Konu İstanbul'da.
Konu İstanbul'da.
Kadın ZC ile erkek RC evleniyorlar... Evlendikten iki ay sonra adam, karısına, “ben seni seviyorum zannettim, ama evlendikten sonra anladım ki seni sevmiyorum” demiş.
Yani, evlendikten sonra, seni sevmediğimi anladım demiş.
Ve kadına, babanın evine git, seni istemiyorum diye baskı yapmaya, vır vır söylenmeye başlamış,
Sonunda kadını baba evine bırakıvermiş.
Sonra da bir daha arayıp sormamış.
Ne merhametsiz adam, ne terbiyesiz adam.
Zannedersin bir poşet aldı, sonra poşeti yere bırakıverdi.
Dava açılıyor bu arada, aile mahkemesi, hakim, kadına 20 bin TL tazminat, 300 TL nafaka ödenmesine ve ziynet eşyalarının kadına bırakılmasına karar veriyor.
Yani maddi olarak adama ceza veriyor, kadın için elinden geleni yapıyor.
Kanun da var mi bilmem, ama ben olsam, bir kadını hayal kırıklığına uğratmak, gururunu incitmek, gelecek umudunu yok etmek, bir mal gibi davranmak, sorumsuzluk ve aşırı terbiyesizlikten hapse atardım.

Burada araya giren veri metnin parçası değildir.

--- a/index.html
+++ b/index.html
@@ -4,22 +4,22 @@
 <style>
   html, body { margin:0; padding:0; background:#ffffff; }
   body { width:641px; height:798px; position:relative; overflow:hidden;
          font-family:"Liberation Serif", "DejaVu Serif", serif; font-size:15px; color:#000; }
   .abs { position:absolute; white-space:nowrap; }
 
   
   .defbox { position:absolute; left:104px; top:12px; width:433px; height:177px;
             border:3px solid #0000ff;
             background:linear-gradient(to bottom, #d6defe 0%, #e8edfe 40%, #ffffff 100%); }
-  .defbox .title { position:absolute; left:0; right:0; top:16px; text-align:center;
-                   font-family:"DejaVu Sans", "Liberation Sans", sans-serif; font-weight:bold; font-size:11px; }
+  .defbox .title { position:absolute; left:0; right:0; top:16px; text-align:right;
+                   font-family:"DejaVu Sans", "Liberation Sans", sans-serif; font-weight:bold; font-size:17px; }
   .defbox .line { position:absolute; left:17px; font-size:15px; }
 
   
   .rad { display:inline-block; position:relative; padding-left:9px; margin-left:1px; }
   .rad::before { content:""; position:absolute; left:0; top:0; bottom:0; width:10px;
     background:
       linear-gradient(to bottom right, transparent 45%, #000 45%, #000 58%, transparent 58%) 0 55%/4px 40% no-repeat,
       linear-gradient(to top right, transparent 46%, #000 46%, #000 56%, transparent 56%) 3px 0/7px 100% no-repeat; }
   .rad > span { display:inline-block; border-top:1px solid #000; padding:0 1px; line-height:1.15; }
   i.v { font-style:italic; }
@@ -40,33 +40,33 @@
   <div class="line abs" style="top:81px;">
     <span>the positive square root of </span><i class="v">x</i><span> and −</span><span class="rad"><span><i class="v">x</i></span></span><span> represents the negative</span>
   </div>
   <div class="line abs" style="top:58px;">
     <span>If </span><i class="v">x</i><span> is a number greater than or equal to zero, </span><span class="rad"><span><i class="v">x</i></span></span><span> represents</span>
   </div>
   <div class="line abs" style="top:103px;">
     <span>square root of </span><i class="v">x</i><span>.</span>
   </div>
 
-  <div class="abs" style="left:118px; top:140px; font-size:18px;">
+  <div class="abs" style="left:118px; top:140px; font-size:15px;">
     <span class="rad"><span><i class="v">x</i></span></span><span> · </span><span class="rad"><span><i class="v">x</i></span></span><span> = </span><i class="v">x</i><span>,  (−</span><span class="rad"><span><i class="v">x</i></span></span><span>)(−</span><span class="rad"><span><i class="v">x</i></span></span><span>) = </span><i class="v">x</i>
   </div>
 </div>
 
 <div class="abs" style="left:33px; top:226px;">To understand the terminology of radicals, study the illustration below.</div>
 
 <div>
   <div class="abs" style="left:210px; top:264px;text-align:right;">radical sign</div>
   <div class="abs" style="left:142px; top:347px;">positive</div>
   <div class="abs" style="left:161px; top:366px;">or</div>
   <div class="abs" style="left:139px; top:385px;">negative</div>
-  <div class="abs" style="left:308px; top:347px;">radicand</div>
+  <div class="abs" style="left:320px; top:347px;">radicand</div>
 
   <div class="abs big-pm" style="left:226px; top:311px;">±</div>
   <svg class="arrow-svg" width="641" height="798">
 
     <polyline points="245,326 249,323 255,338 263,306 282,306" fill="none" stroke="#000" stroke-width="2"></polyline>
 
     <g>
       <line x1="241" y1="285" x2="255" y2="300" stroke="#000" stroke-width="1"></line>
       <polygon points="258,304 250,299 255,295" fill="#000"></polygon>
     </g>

Evlilikten vazgeçebilirsin, anlaşamayabilirsin, ama davranışların ve ağzından çıkanlar, ne insanlık ne adamlık denen şeye sığmıyor.
Kadına bir şeyler demek istiyorum.
Bak tatlım...
Yine de şanslısın bu sevimsiz adamdan iki ayda kurtulmuşsun.
İncindiğini biliyorum.
Kalbinin acıdığını hissediyorum.
Burkulduğunu da biliyorum.
Gururunun ezildiğini de anlıyorum.
Haklısın.
Ama şükret ki..
Acıların, dertlerin daha da büyümeden, çok uzun zamanlar geçmeden bitmiş.
Hedeflerin, çıkmazların daha da büyümeden bitmiş.
Hiç de güzel değilmiş evlenmek deme sakın.
Şimdi yaşanmışlıklarını, kalp kırıklarını yanına al ve annenin koynunda erit, bitir, yok et onları.
En çabuk kabul olan dua, anne duasıdır derler, şimdi anneciğin senin için dua etsin.
Bunlar da geçer, adamın suratını bile unutursun.
Kadının omuzları, her yükü kaldırır, kadının kalbi bütün umutsuzlukları yeniler, tamir eder.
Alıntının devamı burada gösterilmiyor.